Kemlu Kecam Pernyataan Dubes AS soal Israel Berhak Rebut Wilayah Timur Tengah
JAKARTA, iNews.id - Kementerian Luar Negeri (Kemlu) RI mengecam keras pernyataan Duta Besar Amerika Serikat (AS) untuk Israel, Mike Hucakbee perihal Israel berhak atas sebagian wilayah Timur Tengah (Timteng). Huckabee menilai Tuhan memberikan tanah tersebut kepada orang Yahudi, merujuk pada ayat dalam Alkitab.
"Menyampaikan kecaman keras dan keprihatinan mendalam terkait pernyataan yang dibuat oleh Duta Besar Amerika Serikat untuk Israel, yang mengindikasikan bahwa dapat diterima bagi Israel untuk mengendalikan wilayah-wilayah milik negara-negara Arab, termasuk Tepi Barat yang diduduki," tulis resmi X @Kemlu_RI dikutip, Minggu (22/2/2026).

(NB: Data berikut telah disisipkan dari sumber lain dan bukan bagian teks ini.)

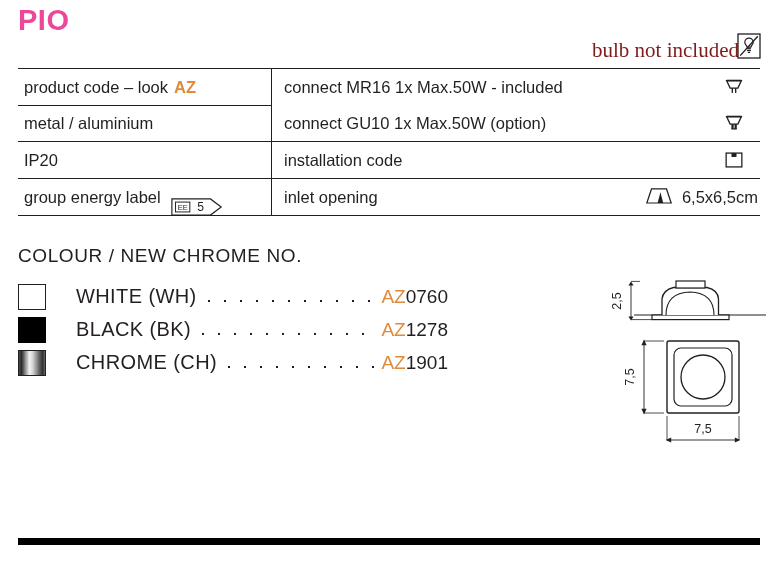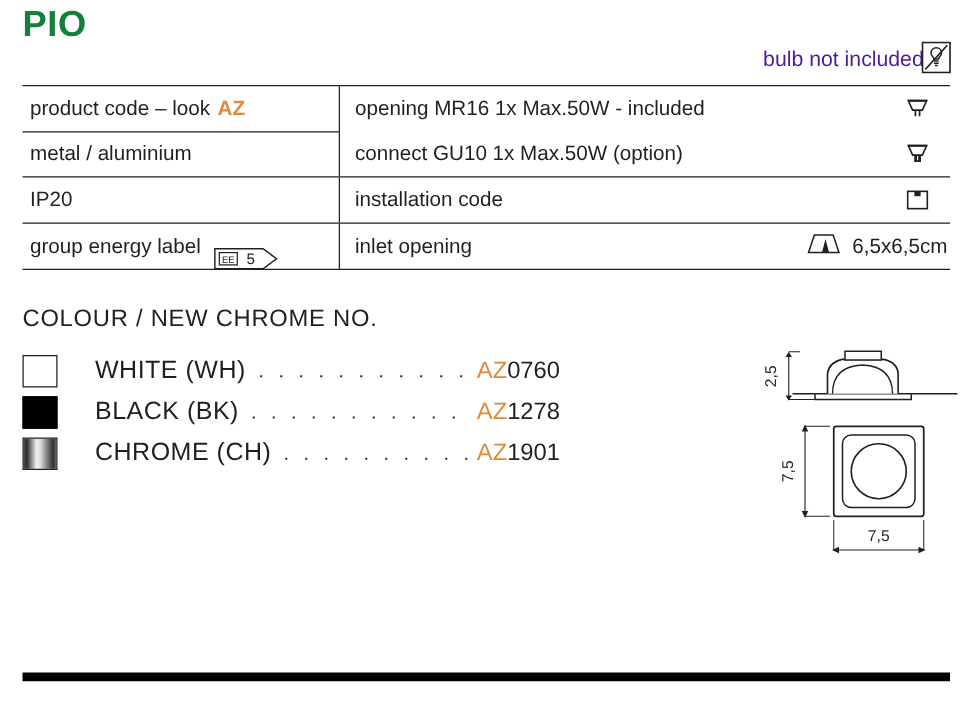--- a/index.html
+++ b/index.html
@@ -24,7 +24,7 @@
     font-size: 29px;
     font-weight: bold;
     letter-spacing: 0.5px;
-    color: #15803d;
+    color: #ec4899;
   }
 
   

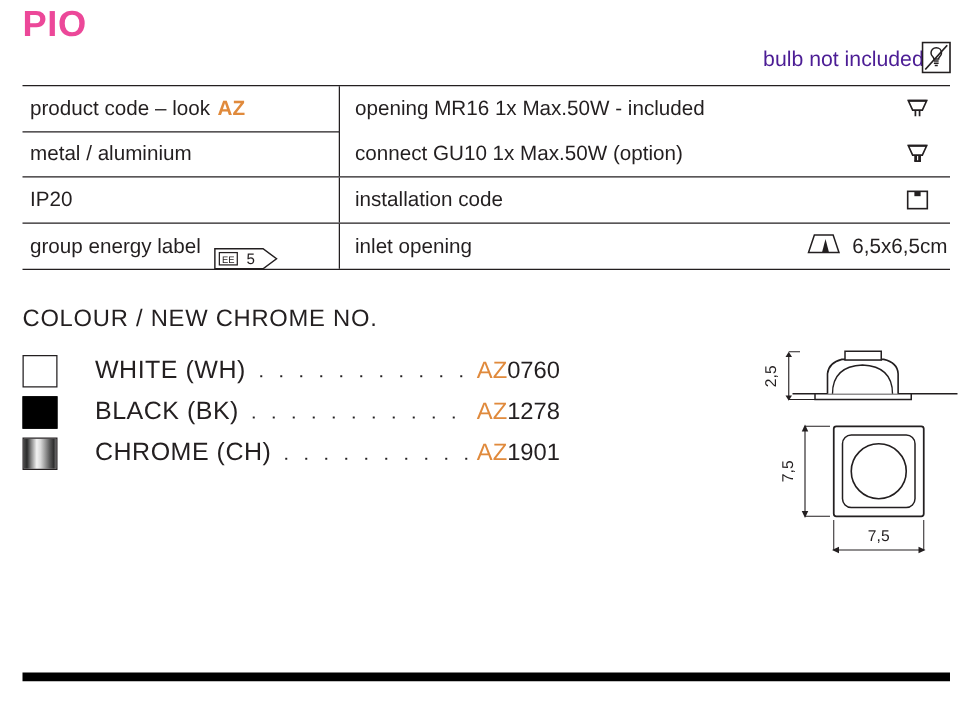--- a/index.html
+++ b/index.html
@@ -32,9 +32,10 @@
     position: absolute;
     right: 38px;
     top: 38px;
-    font-size: 17px;
-    color: #4c1d95;
+    font-size: 21px;
+    color: #7f1d1d;
     white-space: nowrap;
+    font-family: Liberation Serif, serif;
   }
   .notice-icon {
     position: absolute;

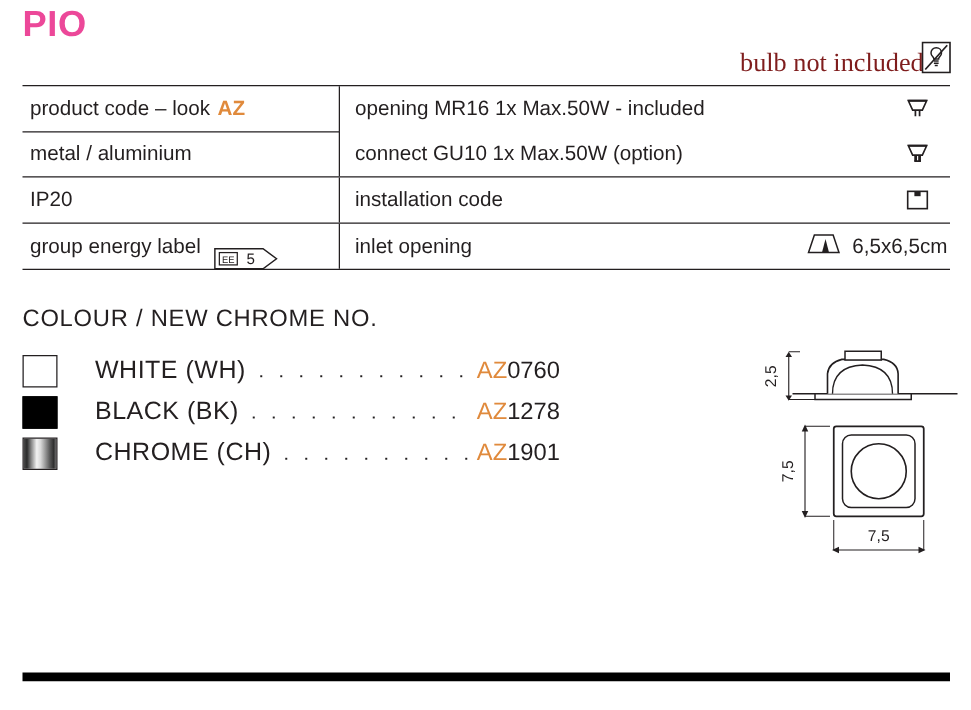--- a/index.html
+++ b/index.html
@@ -207,7 +207,7 @@
       <span class="az-accent" style="color: rgb(224, 138, 60);">AZ</span>
     </div>
     <div class="cell-right">
-      <span class="rtext">opening MR16 1x Max.50W - included</span>
+      <span class="rtext">connect MR16 1x Max.50W - included</span>
       <span class="cell-icon">
         <svg viewBox="0 0 26 26" width="24" height="24">
           <path d="M5 6 H21 L17.2 14.2 H8.8 Z" fill="none" stroke="#231f20" stroke-width="1.4"></path>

Tidak hanya itu, kecaman keras juga disampaikan Kemlu negara Arab, di antaranya Mesir, Kerajaan Hashemite Yordania, Uni Emirat Arab (UEA), Republik Islam Pakistan, Turki, Kerajaan Arab Saudi, Qatar, Kuwait, Oman, Bahrain, Republik Lebanon, Republik Arab Suriah, dan Palestina, serta sekretariat Organisasi Kerja Sama Islam (OKI), Liga Arab (LAS), dan Dewan Kerja Sama Teluk (GCC).
"Mereka menegaskan penolakan tegas negara-negara mereka terhadap pernyataan berbahaya dan provokatif tersebut, yang merupakan pelanggaran nyata terhadap prinsip-prinsip hukum internasional dan Piagam Perserikatan Bangsa-Bangsa, serta menimbulkan ancaman serius terhadap keamanan dan stabilitas kawasan," bunyi keterangan Kemlu RI.
Negara-negara tersebut menekankan bahwa pernyataan itu secara langsung bertentangan dengan visi Presiden Amerika Serikat (AS) Donald Trump, serta rencana komprehensif untuk mengakhiri konflik Gaza.